What the task asks -
Please output every entry below exactly as written, leaving out any pictures.

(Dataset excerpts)

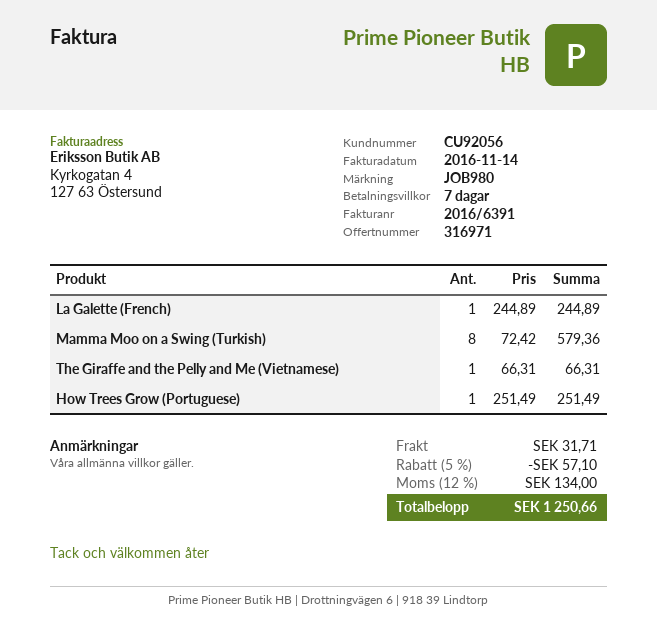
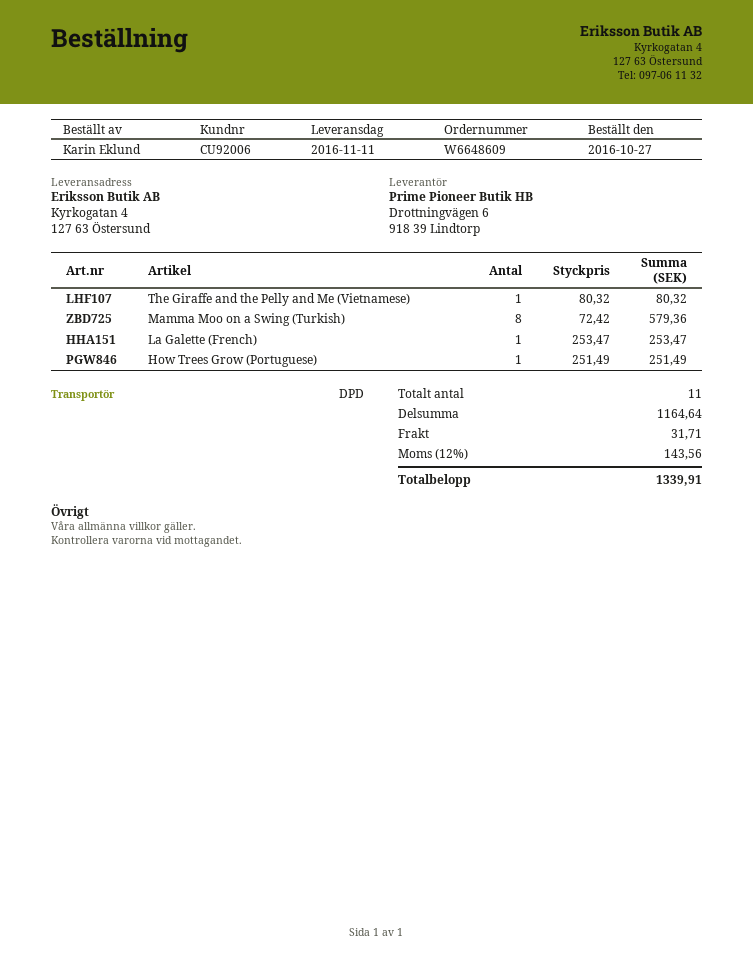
customer number: CU92056 -> CU92006
La Galette (French): 1 x 244.89 = 244.89 -> 1 x 253.47 = 253.47
The Giraffe and the Pelly and Me (Vietnamese): 1 x 66.31 = 66.31 -> 1 x 80.32 = 80.32
discount: 5% = 57.10 -> none
tax: 12% = 134.00 -> 12% = 143.56
total: 1250.66 -> 1339.91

Solution below -
customer number: CU92056 -> CU92006
La Galette (French): 1 x 244.89 = 244.89 -> 1 x 253.47 = 253.47
The Giraffe and the Pelly and Me (Vietnamese): 1 x 66.31 = 66.31 -> 1 x 80.32 = 80.32
discount: 5% = 57.10 -> none
tax: 12% = 134.00 -> 12% = 143.56
total: 1250.66 -> 1339.91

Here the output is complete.